# New Member seeking urgent help. Pardon the long intro*



## Faisal157 (Oct 11, 2017)

Hi new member here, joined here now after what seems like my worst bout of dp/dr+panic ever and am really shaken up and am juggling between being confident and worried as to seeing my way out of this one. A month ago I was feeling arguably at my most optimistic about moving forward from my condition and I made a conscious decision that instead of employing exhaustive mental effort to keep proving myself out of dp/dr that I was just going to learn to ignore my impulse to respond to the anxiety and doubt and let it fade slowly into nothingness. What transpired was an endless loop of panic attacks where I was questioning everything, questioning what is knowing, believing, what is anything, if that makes any sense. Then I had all kinds of disassociation symptoms where sounds and sights seemed foreign to me, felt like I was phasing through time, I had panic attacks that lasted longer than usual it felt like I was stuck in a endless one, my face and body hot, my chest tight, breathing labored. My anxiety had ramped up, all my fears and negative thoughts amplified and my confidence and self defence mechanisms shattered. This lasted for about a week, and out of desperation I called my doc and she gave me clonazepam .5x1 and citalopram 20mgx1. I also take quetiapine for sleep as I have terrible insomnia.

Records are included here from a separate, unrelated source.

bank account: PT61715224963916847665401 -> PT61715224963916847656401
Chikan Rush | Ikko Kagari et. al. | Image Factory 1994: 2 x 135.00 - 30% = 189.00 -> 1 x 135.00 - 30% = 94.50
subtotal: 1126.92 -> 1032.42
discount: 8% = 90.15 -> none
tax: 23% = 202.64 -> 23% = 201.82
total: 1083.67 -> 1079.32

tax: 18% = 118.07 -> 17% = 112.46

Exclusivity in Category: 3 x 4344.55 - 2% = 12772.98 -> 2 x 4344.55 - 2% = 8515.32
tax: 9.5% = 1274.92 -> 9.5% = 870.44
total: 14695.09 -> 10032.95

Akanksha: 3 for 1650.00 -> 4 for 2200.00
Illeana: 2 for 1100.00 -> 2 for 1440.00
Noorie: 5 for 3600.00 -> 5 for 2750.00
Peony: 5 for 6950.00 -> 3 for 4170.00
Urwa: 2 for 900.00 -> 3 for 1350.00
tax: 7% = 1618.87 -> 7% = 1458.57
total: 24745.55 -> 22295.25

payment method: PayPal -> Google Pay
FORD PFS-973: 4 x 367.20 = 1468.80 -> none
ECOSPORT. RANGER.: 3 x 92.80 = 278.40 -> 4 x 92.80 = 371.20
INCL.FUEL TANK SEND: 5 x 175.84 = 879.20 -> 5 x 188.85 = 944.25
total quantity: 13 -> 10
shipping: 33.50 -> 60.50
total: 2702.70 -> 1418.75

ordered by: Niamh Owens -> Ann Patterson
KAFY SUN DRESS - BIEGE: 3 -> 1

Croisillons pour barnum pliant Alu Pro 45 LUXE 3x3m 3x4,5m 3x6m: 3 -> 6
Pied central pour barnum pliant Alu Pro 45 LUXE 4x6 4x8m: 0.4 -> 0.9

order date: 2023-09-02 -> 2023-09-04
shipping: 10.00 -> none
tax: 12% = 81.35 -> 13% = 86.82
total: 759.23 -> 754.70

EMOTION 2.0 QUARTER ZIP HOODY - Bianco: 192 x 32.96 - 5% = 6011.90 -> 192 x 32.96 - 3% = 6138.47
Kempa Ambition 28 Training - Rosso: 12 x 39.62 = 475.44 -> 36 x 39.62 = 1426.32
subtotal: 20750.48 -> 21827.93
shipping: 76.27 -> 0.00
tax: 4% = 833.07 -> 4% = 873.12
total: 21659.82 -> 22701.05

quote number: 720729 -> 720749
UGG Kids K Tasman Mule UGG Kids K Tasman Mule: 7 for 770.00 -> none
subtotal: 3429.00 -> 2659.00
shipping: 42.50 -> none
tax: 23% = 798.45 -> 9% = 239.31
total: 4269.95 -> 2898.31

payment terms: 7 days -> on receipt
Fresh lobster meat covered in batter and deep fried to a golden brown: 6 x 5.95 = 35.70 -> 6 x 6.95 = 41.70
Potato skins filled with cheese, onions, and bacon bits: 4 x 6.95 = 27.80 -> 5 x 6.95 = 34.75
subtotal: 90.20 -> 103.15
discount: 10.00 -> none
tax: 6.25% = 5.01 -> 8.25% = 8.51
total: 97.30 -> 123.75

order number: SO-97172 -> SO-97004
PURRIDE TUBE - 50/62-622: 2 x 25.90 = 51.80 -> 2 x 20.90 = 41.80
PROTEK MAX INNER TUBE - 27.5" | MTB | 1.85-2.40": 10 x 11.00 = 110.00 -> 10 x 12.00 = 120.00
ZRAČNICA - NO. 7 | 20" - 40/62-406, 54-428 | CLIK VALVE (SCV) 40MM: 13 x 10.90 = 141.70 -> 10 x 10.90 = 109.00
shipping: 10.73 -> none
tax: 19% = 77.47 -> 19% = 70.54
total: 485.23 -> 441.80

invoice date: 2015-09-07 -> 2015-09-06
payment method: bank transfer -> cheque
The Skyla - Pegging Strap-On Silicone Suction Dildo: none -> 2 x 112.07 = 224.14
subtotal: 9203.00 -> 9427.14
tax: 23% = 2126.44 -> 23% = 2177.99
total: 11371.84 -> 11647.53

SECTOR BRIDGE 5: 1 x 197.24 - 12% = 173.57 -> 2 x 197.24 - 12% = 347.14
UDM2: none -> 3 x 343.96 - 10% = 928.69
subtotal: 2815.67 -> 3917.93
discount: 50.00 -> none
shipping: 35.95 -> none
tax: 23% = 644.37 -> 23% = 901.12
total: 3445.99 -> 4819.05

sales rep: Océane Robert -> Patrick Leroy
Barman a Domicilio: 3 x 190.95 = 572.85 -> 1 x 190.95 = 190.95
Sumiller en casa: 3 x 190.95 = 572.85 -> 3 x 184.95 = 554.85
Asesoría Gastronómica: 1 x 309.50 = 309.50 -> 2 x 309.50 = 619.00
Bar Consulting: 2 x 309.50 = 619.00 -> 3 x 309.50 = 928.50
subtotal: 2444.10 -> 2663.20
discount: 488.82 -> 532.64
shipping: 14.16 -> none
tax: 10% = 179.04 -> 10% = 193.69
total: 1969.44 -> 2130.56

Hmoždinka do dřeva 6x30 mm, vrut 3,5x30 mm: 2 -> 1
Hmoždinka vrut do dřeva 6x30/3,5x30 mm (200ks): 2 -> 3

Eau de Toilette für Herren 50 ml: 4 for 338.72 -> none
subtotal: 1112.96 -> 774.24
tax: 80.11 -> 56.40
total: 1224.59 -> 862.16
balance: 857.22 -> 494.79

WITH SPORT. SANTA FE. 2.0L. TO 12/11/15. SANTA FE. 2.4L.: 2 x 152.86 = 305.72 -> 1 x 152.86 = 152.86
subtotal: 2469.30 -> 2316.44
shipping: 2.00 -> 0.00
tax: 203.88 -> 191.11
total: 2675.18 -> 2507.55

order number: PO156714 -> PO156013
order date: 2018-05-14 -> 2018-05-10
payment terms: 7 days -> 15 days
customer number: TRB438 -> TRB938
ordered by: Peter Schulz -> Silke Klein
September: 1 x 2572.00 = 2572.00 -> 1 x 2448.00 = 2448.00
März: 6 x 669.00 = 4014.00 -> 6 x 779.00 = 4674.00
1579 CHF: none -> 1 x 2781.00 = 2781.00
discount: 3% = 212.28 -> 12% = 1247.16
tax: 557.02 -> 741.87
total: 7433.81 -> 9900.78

One month and it hasn't gotten better and I feel like the klonie makes things worse. Whats so frustrating is reading everything on whats troubling me makes me seem like it I should just be able to move forward and not get hung up but I get panic attacks whenever I try to move forward. Even when I know how this thing is going to affect me and how it works it's still able to trick me and keep me stuck, it's agonizing mentally and the physical symptoms of the panic are making this so unbearable.

So a little background into my situation; I can recall being anxious, having panic like symptoms as a young child and being a hypochondriac. From a young age I would overthink and struggle with getting bad or scary thoughts out of my head and also feeling guilt and shame over my mistakes. My parents are amazing and well meaning but with the pressures of uncertain residence here in US (immigrants from Bangladesh) and taking care of my older brother who has cerbral palsy, my household and upbringing was at times chaotic and something I wanted to escape from in my youth.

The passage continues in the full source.